Патрик пустил своего коня галопом. Нагнав герцога, он доложил ему в приведенных нами выражениях о том, что его ожидает гонец.
Герцог сразу понял, что речь идет о д’Артаньяне, и, догадываясь, что во Франции, по-видимому, произошло нечто такое, о чем ему считают необходимым сообщить, он только спросил, где находится человек, который привез эти новости. Издали узнав гвардейскую форму, он пустил своего коня галопом и прямо поскакал к д’Артаньяну.
— Не случилось ли несчастья с королевой? — воскликнул герцог, и в этом возгласе сказалась вся его забота и любовь.
— Не думаю, но все же полагаю, что ей грозит большая опасность, от которой оградить ее может только ваша милость.

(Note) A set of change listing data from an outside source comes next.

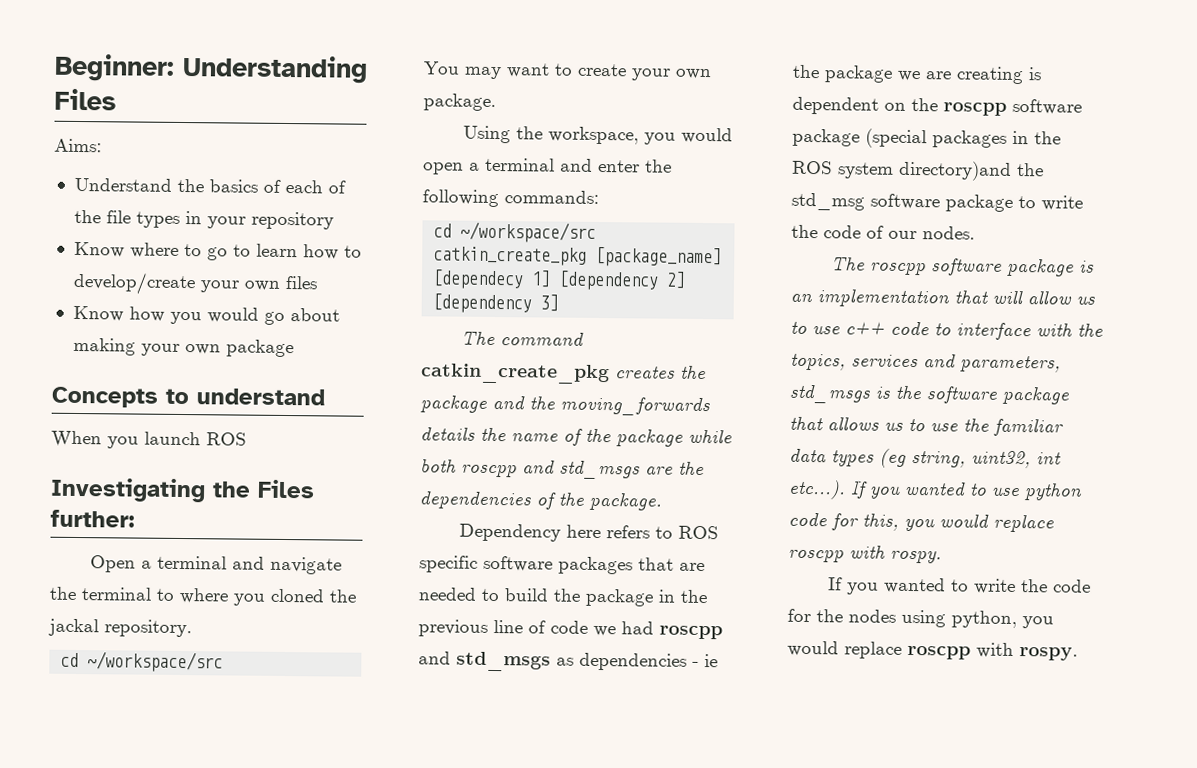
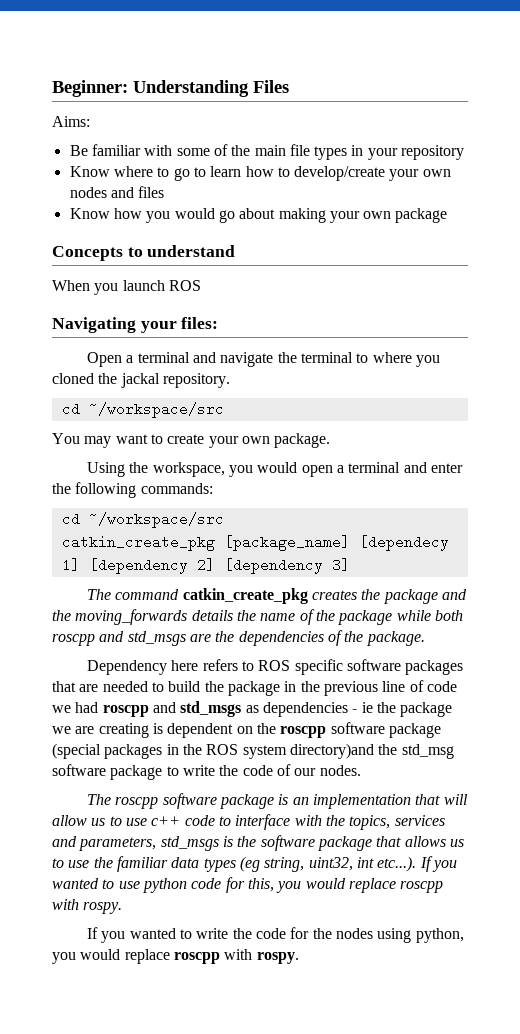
- Understand the basics of each of the file types in your repository
+ Be familiar with some of the main file types in your repository
- Know where to go to learn how to develop/create your own files
+ Know where to go to learn how to develop/create your own nodes and files
- Investigating the Files further:
+ Navigating your files:

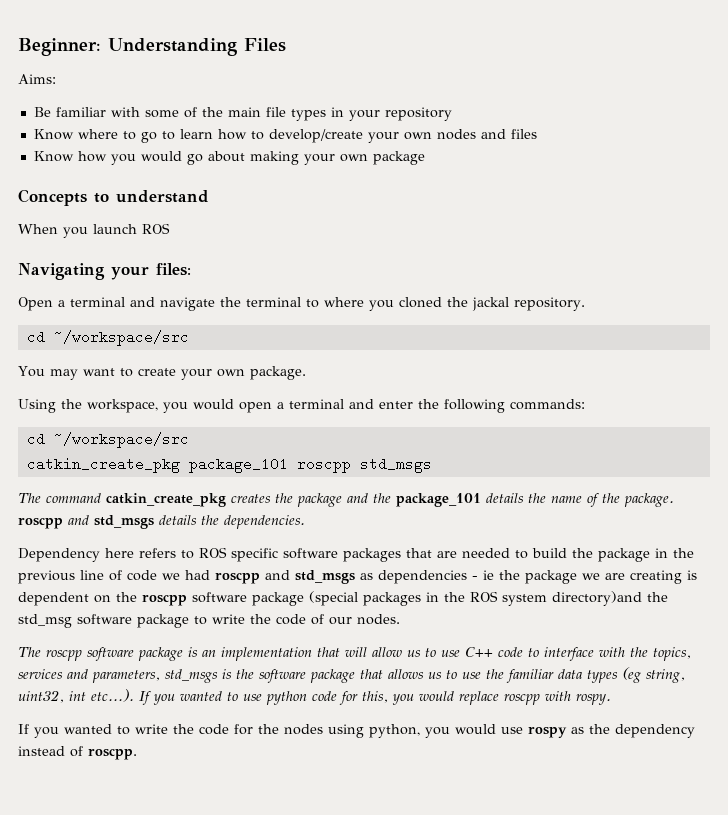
- catkin_create_pkg [package_name] [dependecy 1] [dependency 2] [dependency 3]
+ catkin_create_pkg package_101 roscpp std_msgs
- The command catkin_create_pkg creates the package and the moving_forwards details the name of the package while both roscpp and std_msgs are the dependencies of the package.
+ The command catkin_create_pkg creates the package and the package_101 details the name of the package. roscpp and std_msgs details the dependencies.
- The roscpp software package is an implementation that will allow us to use c++ code to interface with the topics, services and parameters, std_msgs is the software package that allows us to use the familiar data types (eg string, uint32, int etc...). If you wanted to use python code for this, you would replace roscpp with rospy.
+ The roscpp software package is an implementation that will allow us to use C++ code to interface with the topics, services and parameters, std_msgs is the software package that allows us to use the familiar data types (eg string, uint32, int etc...). If you wanted to use python code for this, you would replace roscpp with rospy.
- If you wanted to write the code for the nodes using python, you would replace roscpp with rospy.
+ If you wanted to write the code for the nodes using python, you would use rospy as the dependency instead of roscpp.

— Я? — воскликнул герцог. — Неужели я буду иметь счастье быть ей хоть чем-нибудь полезным? Говорите! Скорее говорите!
— Вот письмо, — сказал д’Артаньян.
— Письмо? От кого?
— От ее величества, полагаю.
— От ее величества? — переспросил герцог, так сильно побледнев, что д’Артаньян подумал, уж не стало ли ему дурно.
Герцог распечатал конверт.
— Что это? — спросил он д’Артаньяна, указывая на одно место в письме, прорванное насквозь.

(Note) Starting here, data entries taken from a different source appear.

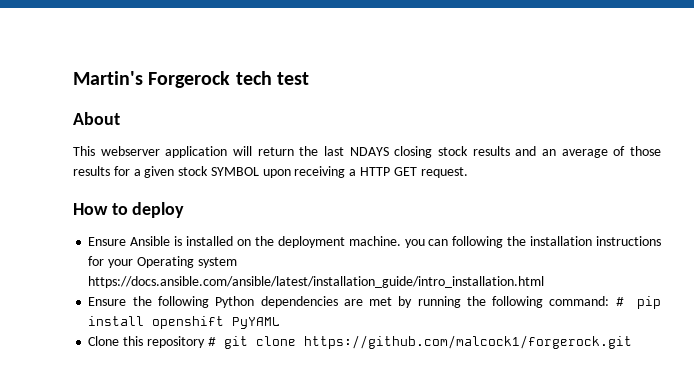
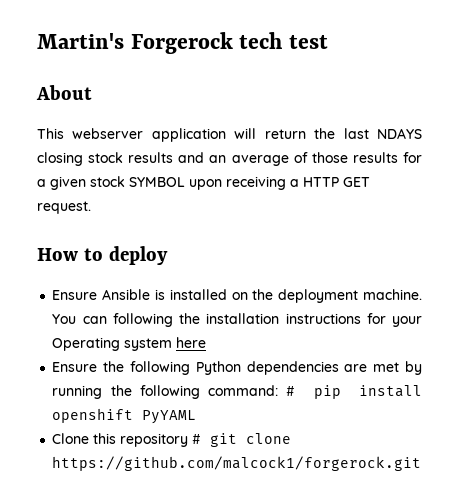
- Ensure Ansible is installed on the deployment machine. you can following the installation instructions for your Operating system https://docs.ansible.com/ansible/latest/installation_guide/intro_installation.html
+ Ensure Ansible is installed on the deployment machine. You can following the installation instructions for your Operating system here

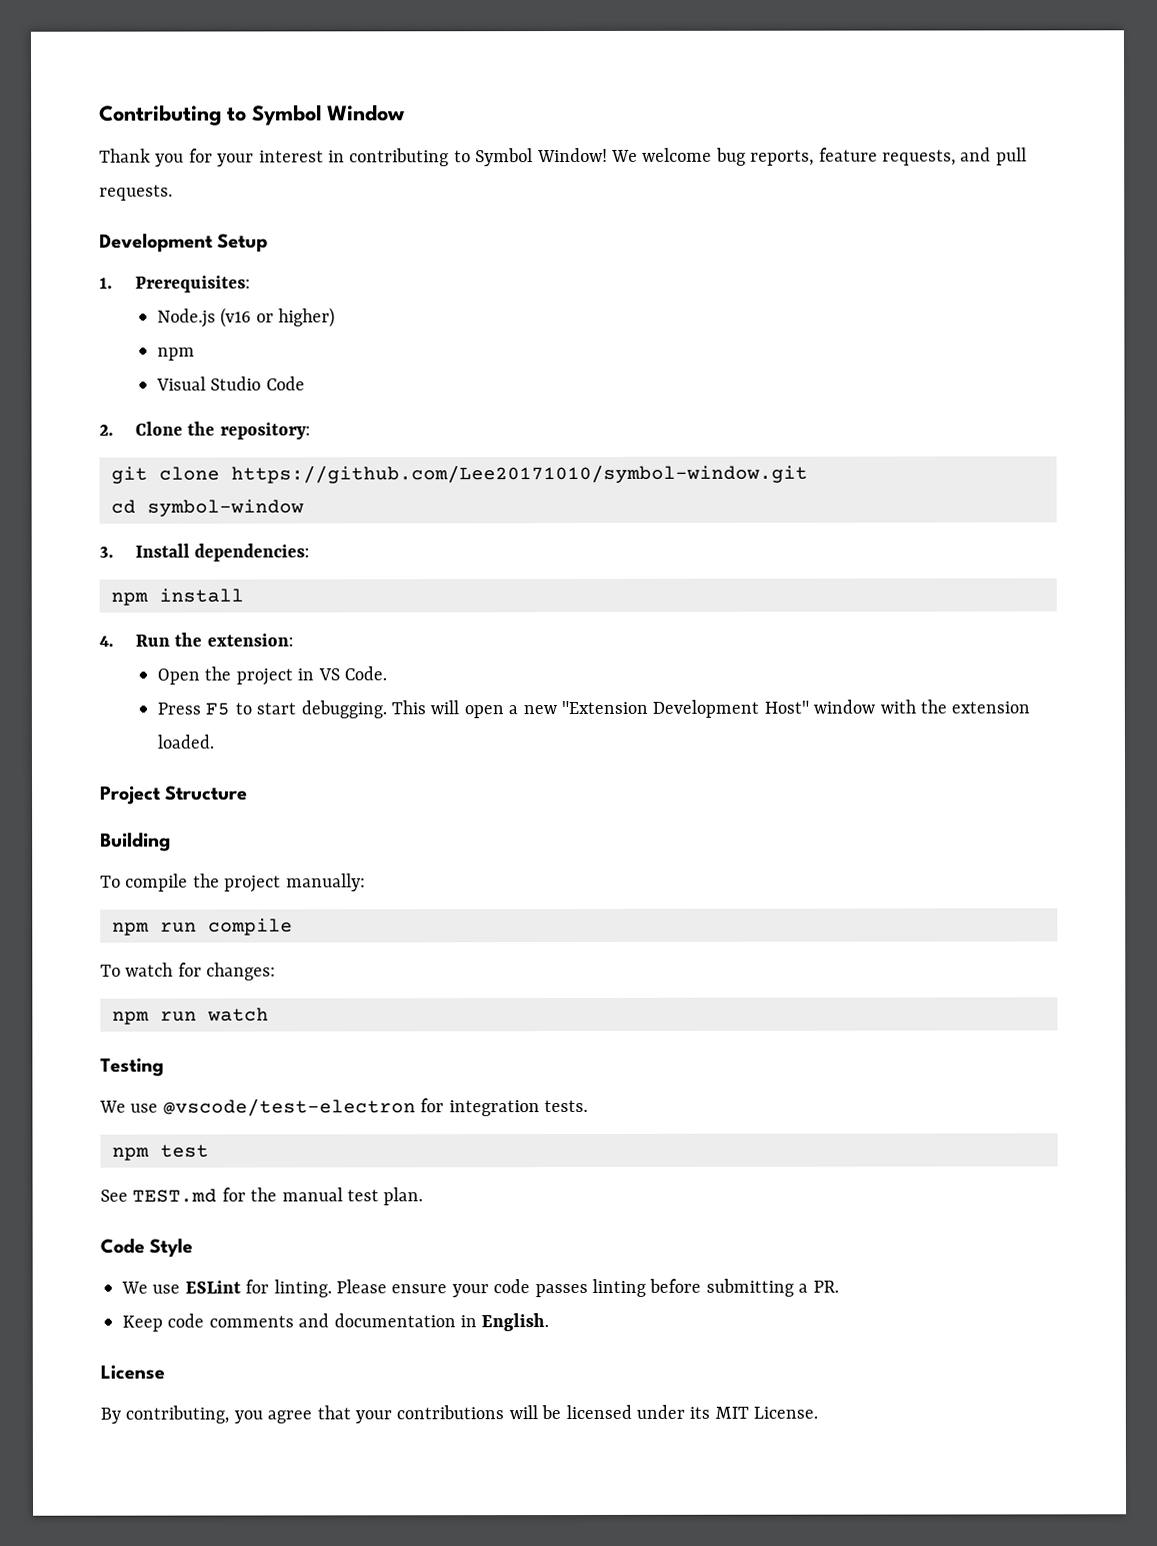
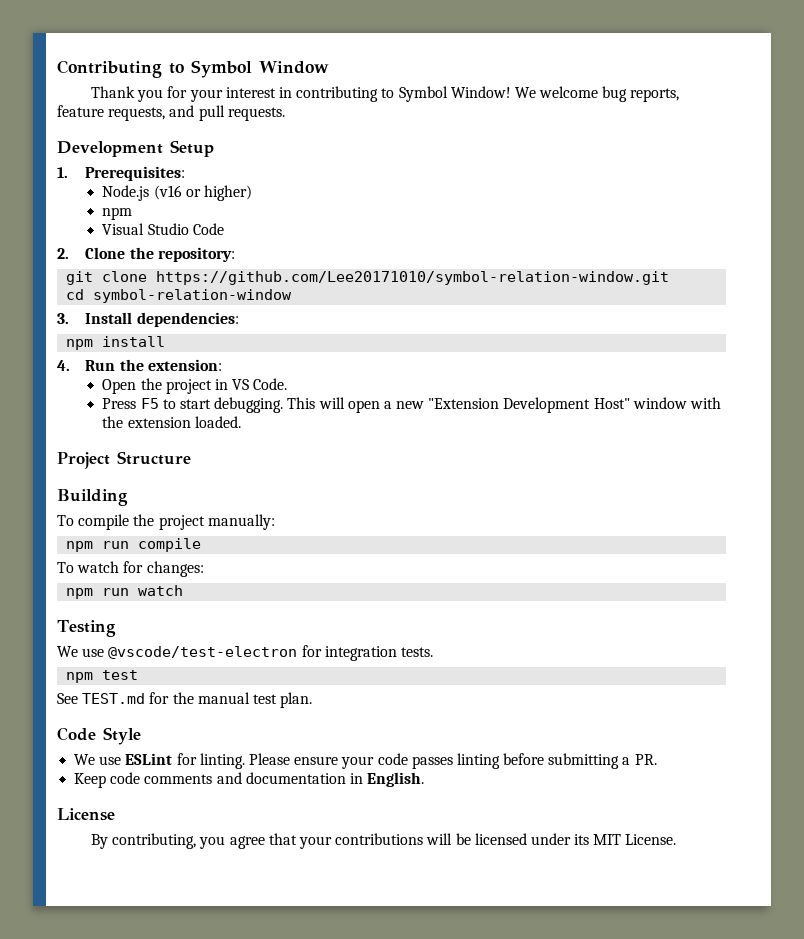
- git clone https://github.com/Lee20171010/symbol-window.git
+ git clone https://github.com/Lee20171010/symbol-relation-window.git
- cd symbol-window
+ cd symbol-relation-window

— Ах, — сказал д’Артаньян, — я и не заметил! Верно, шпага графа де Варда проделала эту дыру, когда вонзилась мне в грудь.
— Вы ранены? — спросил герцог, разворачивая письмо.

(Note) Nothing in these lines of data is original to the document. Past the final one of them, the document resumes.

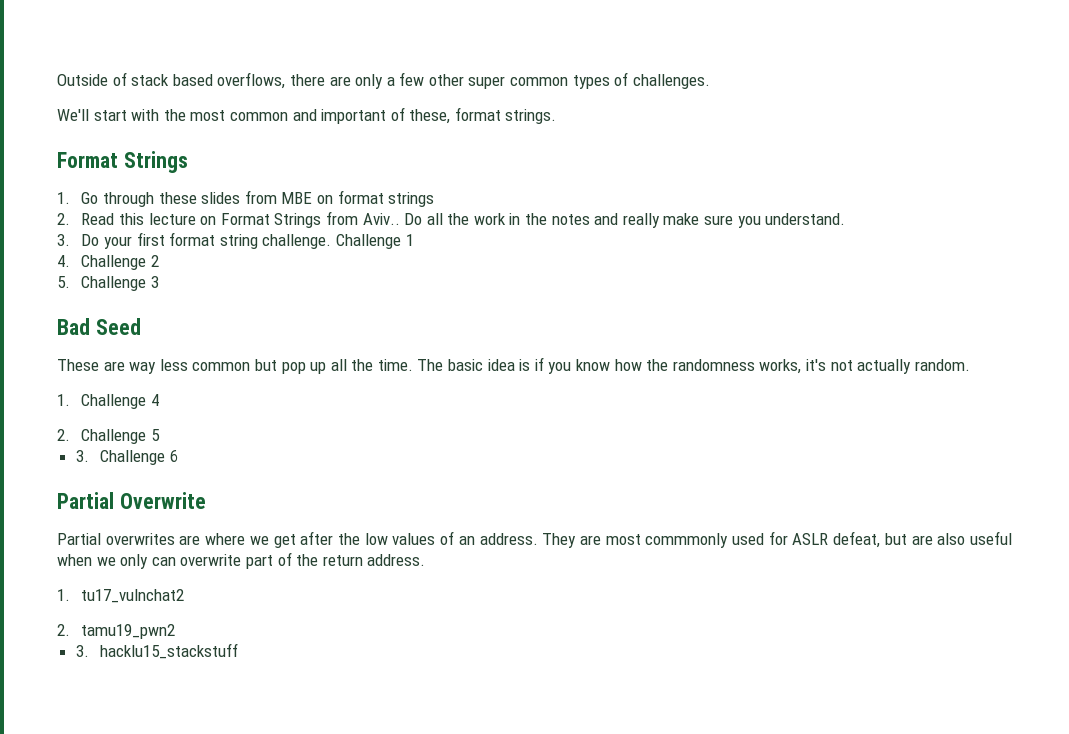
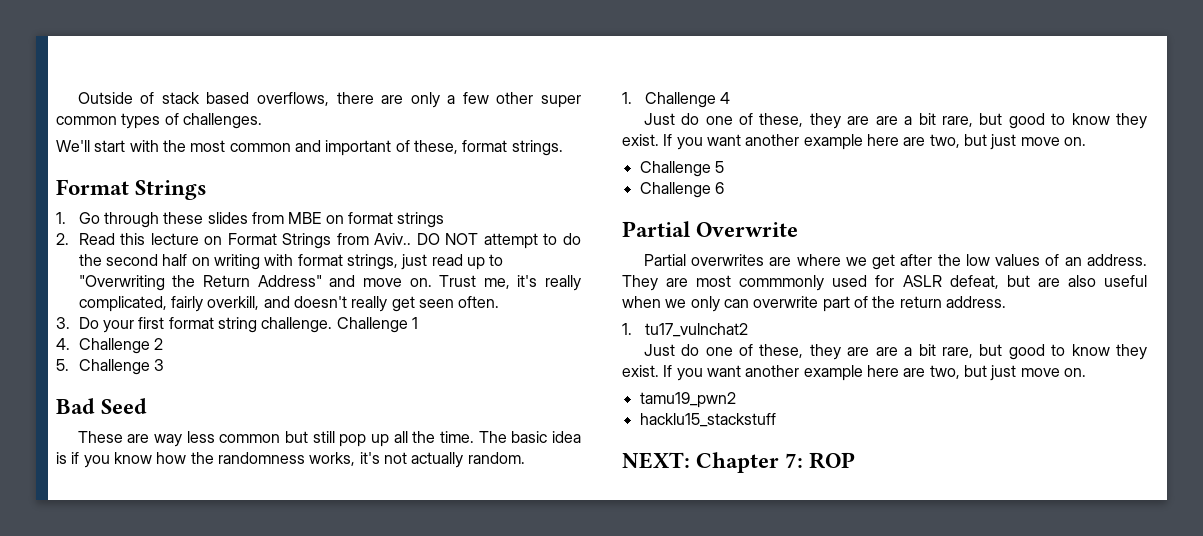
- Do all the work in the notes and really make sure you understand.
+ DO NOT attempt to do the second half on writing with format strings, just read up to "Overwriting the Return Address" and move on. Trust me, it's really complicated, fairly overkill, and doesn't really get seen often.
- These are way less common but pop up all the time.
+ These are way less common but still pop up all the time.
  1. Challenge 4
- 2. Challenge 5
+ Just do one of these, they are are a bit rare, but good to know they exist. If you want another example here are two, but just move on.
+ Challenge 5
- 3. Challenge 6
+ Challenge 6
  1. tu17_vulnchat2
- 2. tamu19_pwn2
+ Just do one of these, they are are a bit rare, but good to know they exist. If you want another example here are two, but just move on.
+ tamu19_pwn2
- 3. hacklu15_stackstuff
+ hacklu15_stackstuff
+ NEXT: Chapter 7: ROP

— Пустяки, — сказал д’Артаньян, — царапина.
— О небо! Что я узнаю! — воскликнул герцог. — Патрик, оставайся здесь… или нет, лучше догони короля, где бы он ни был, и передай, что я почтительнейше прошу его величество меня извинить, но дело величайшей важности призывает меня в Лондон… Едем, сударь, едем!
И оба во весь опор помчались в сторону столицы.
Дорогой герцог расспросил д’Артаньяна если не обо всем случившемся, то, во всяком случае, о том, что д’Артаньяну было известно. Сопоставляя то, что он слышал из уст молодого человека, со своими собственными воспоминаниями, герцог Бекингэм мог составить себе более или менее ясное понятие о положении, на серьезность которого, впрочем, при всей своей краткости и неясности, указывало и письмо королевы. Но особенно герцог был поражен тем, что кардиналу, которому так важно было, чтобы этот молодой человек не ступил на английский берег, все же не удалось задержать его в пути. В ответ на выраженное герцогом удивление д’Артаньян рассказал о принятых им предосторожностях и о том, как благодаря самоотверженности его трех друзей, которых он, раненных, окровавленных, вынужден был покинуть в пути, ему удалось самому отделаться ударом шпаги, порвавшим письмо королевы, ударом, за который он такой страшной монетой расплатился с графом де Вардом. Слушая д’Артаньяна, рассказавшего все это с величайшей простотой, герцог время от времени поглядывал на молодого человека, словно не веря, что такая предусмотрительность, такое мужество и преданность могут сочетаться с обликом юноши, которому едва ли исполнилось двадцать лет.
Лошади неслись как вихрь, и через несколько минут они достигли ворот Лондона. Д’Артаньян думал, что, въехав в город, герцог убавит ход, но он продолжал нестись тем же бешеным аллюром, мало беспокоясь о том, что сбивал с ног неосторожных пешеходов, попадавшихся ему на пути. При проезде через внутренний город произошло несколько подобных случаев, но Бекингэм даже не повернул головы — посмотреть, что сталось с теми, кого он опрокинул. Д’Артаньян следовал за ним, хотя кругом раздавались крики, весьма похожие на проклятия.
Въехав во двор своего дома, герцог соскочил с лошади и, не заботясь больше о ней, бросив поводья, быстро взбежал на крыльцо. Д’Артаньян последовал за ним, все же несколько тревожась за благородных животных, достоинства которых он успел оценить. К его радости, он успел увидеть, как трое или четверо слуг, выбежав из кухни и конюшни, бросились к лошадям и увели их.